What the exercise asks.
Read through the entries below and return each line with the word "left".

Information shown.
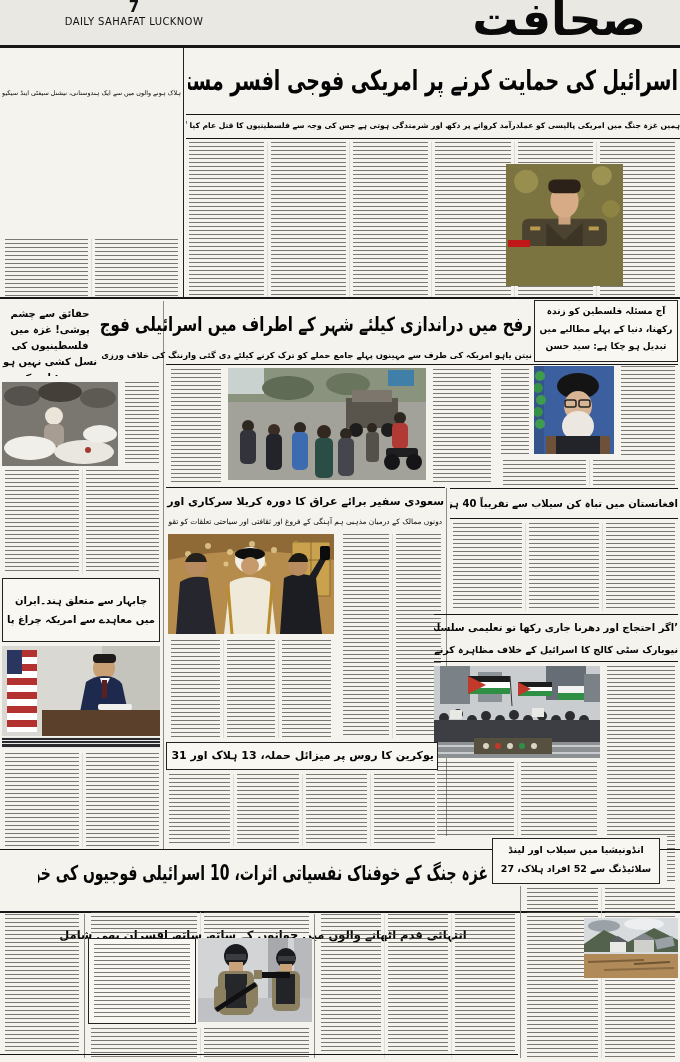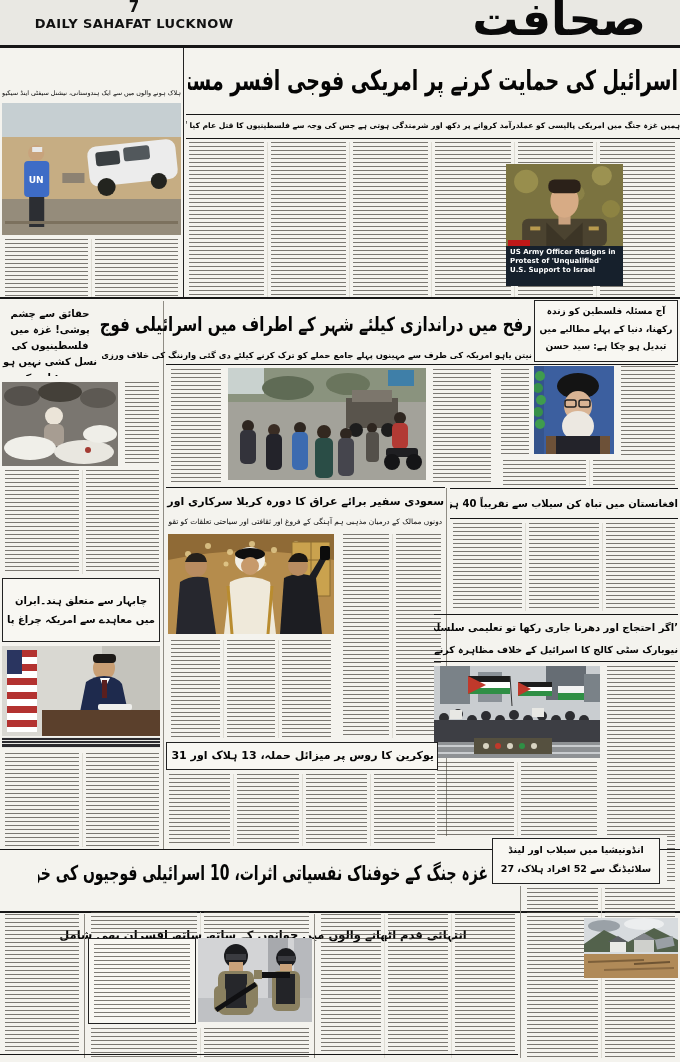--- a/index.html
+++ b/index.html
@@ -31,7 +31,7 @@
   <div class="abs" style="left:0;top:0;width:680px;height:45px;background:#e9e8e3"></div>
   <div class="abs" style="left:18px;top:0;width:232px;text-align:center">
     <div style="font-weight:bold;font-size:15px;line-height:1.05">7</div>
-    <div style="font-weight:bold;font-size:13px;letter-spacing:.4px">DAILY SAHAFAT LUCKNOW</div>
+    <div style="font-weight:normal;font-size:10px;letter-spacing:.4px">DAILY SAHAFAT LUCKNOW</div>
   </div>
   <div class="abs" style="right:34px;top:-8px;font-size:46px;font-weight:bold;direction:rtl;color:#0a0a0a">صحافت</div>
   <div class="abs hr" style="left:0;top:45px;width:680px;height:3px"></div>

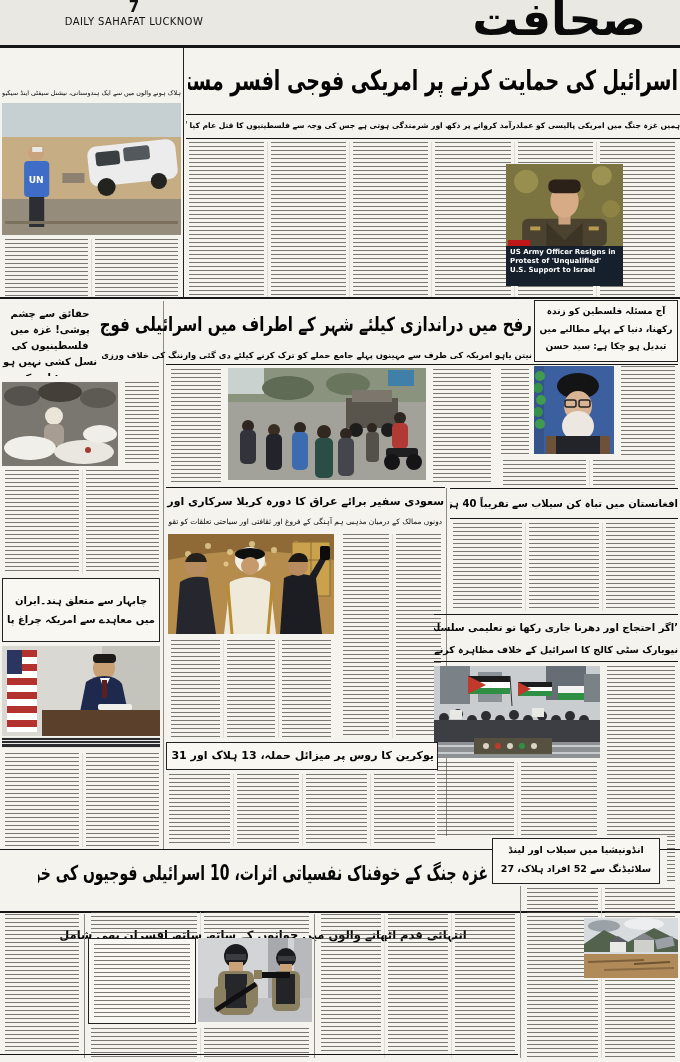--- a/index.html
+++ b/index.html
@@ -38,27 +38,6 @@
 
   <div class="abs vr" style="left:183px;top:48px;width:1px;height:250px;background:#222"></div>
   <div class="abs hl nw" style="left:2px;top:90px;width:179px;height:11px;font-size:6.4px;font-weight:normal">ہلاک ہونے والوں میں سے ایک ہندوستانی، نیشنل سیفٹی اینڈ سیکیورٹی کے شعبہ میں کام کرتے تھے</div>
-  <div class="abs photo" style="left:2px;top:103px;width:179px;height:132px">
-    <svg viewBox="0 0 178 132" preserveAspectRatio="none">
-      <rect width="178" height="38" fill="#c6cfd2"></rect>
-        <rect y="34" width="178" height="98" fill="#c6ad83"></rect>
-      <rect y="96" width="178" height="36" fill="#958c7b"></rect>
-      <g transform="rotate(-6 128 62)">
-          <rect x="86" y="40" width="88" height="40" rx="9" fill="#ececec"></rect>
-        <rect x="94" y="46" width="24" height="14" rx="3" fill="#3a3f42"></rect>
-          <rect x="122" y="44" width="26" height="14" rx="3" fill="#52585c"></rect>
-        </g>
-      <circle cx="104" cy="84" r="9" fill="#23241f"></circle>
-        <circle cx="156" cy="78" r="8" fill="#23241f"></circle>
-      <rect x="60" y="70" width="22" height="10" fill="#8d8272"></rect>
-      <rect x="27" y="90" width="15" height="34" fill="#2c2e33"></rect>
-        <rect x="22" y="58" width="25" height="36" rx="4" fill="#3e6cc6"></rect>
-      <circle cx="34" cy="50" r="8" fill="#c8a37c"></circle>
-        <rect x="30" y="44" width="10" height="5" fill="#e8e8e8"></rect>
-      <text x="34" y="80" font-size="9" font-weight="bold" fill="#fff" text-anchor="middle">UN</text>
-      <rect x="3" y="118" width="172" height="3" fill="#7c715e"></rect>
-    </svg>
-  </div>
   <div class="abs cols" style="left:2px;top:239px;width:179px;height:58px">
       <div class="tx"></div>
       <div class="tx"></div>

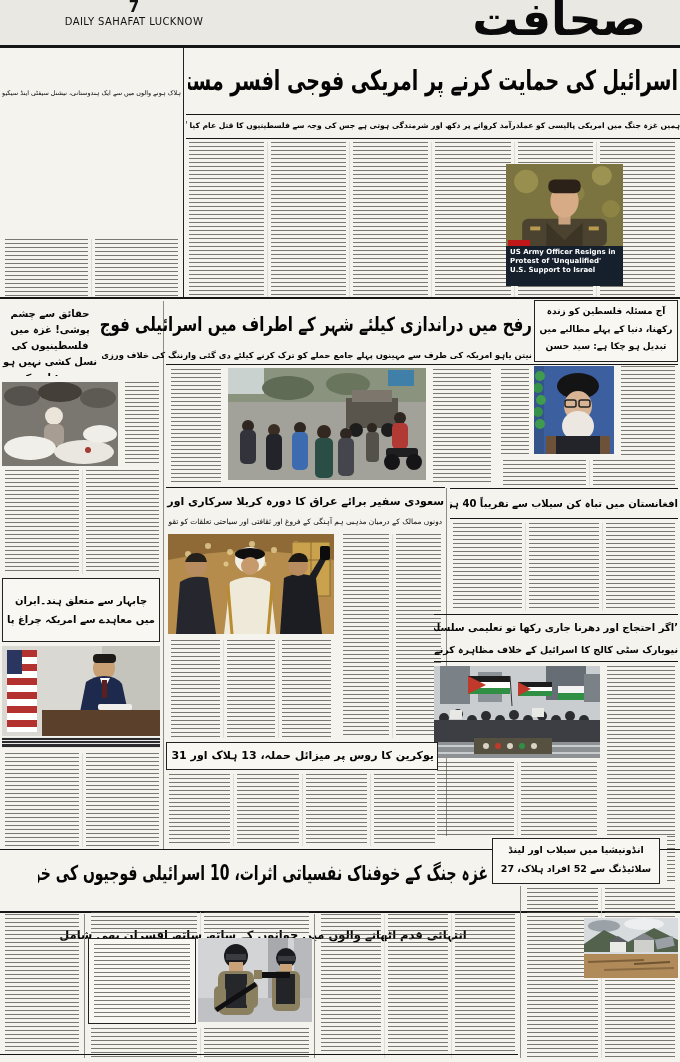--- a/index.html
+++ b/index.html
@@ -74,7 +74,6 @@
       </svg>
     </div>
     <div class="abs" style="left:2px;top:76px;width:22px;height:7px;background:#c01818"></div>
-    <div class="cap" style="width:117px;height:40px;font-size:7px">US Army Officer Resigns in Protest of 'Unqualified' U.S. Support to Israel</div>
   </div>
 
   <div class="abs hr" style="left:0;top:297px;width:680px;height:2px"></div>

Task response.
   <div class="abs" style="left:0;top:0;width:680px;height:45px;background:#e9e8e3"></div>
   <div class="abs" style="left:18px;top:0;width:232px;text-align:center">
   <div class="abs hr" style="left:0;top:45px;width:680px;height:3px"></div>
   <div class="abs vr" style="left:183px;top:48px;width:1px;height:250px;background:#222"></div>
   <div class="abs hl nw" style="left:2px;top:90px;width:179px;height:11px;font-size:6.4px;font-weight:normal">ہلاک ہونے والوں میں سے ایک ہندوستانی، نیشنل سیفٹی اینڈ سیکیورٹی کے شعبہ میں کام کرتے تھے</div>
-  <div class="abs photo" style="left:2px;top:103px;width:179px;height:132px">
   <div class="abs cols" style="left:2px;top:239px;width:179px;height:58px">
     <div class="abs" style="left:2px;top:76px;width:22px;height:7px;background:#c01818"></div>
   <div class="abs hr" style="left:0;top:297px;width:680px;height:2px"></div>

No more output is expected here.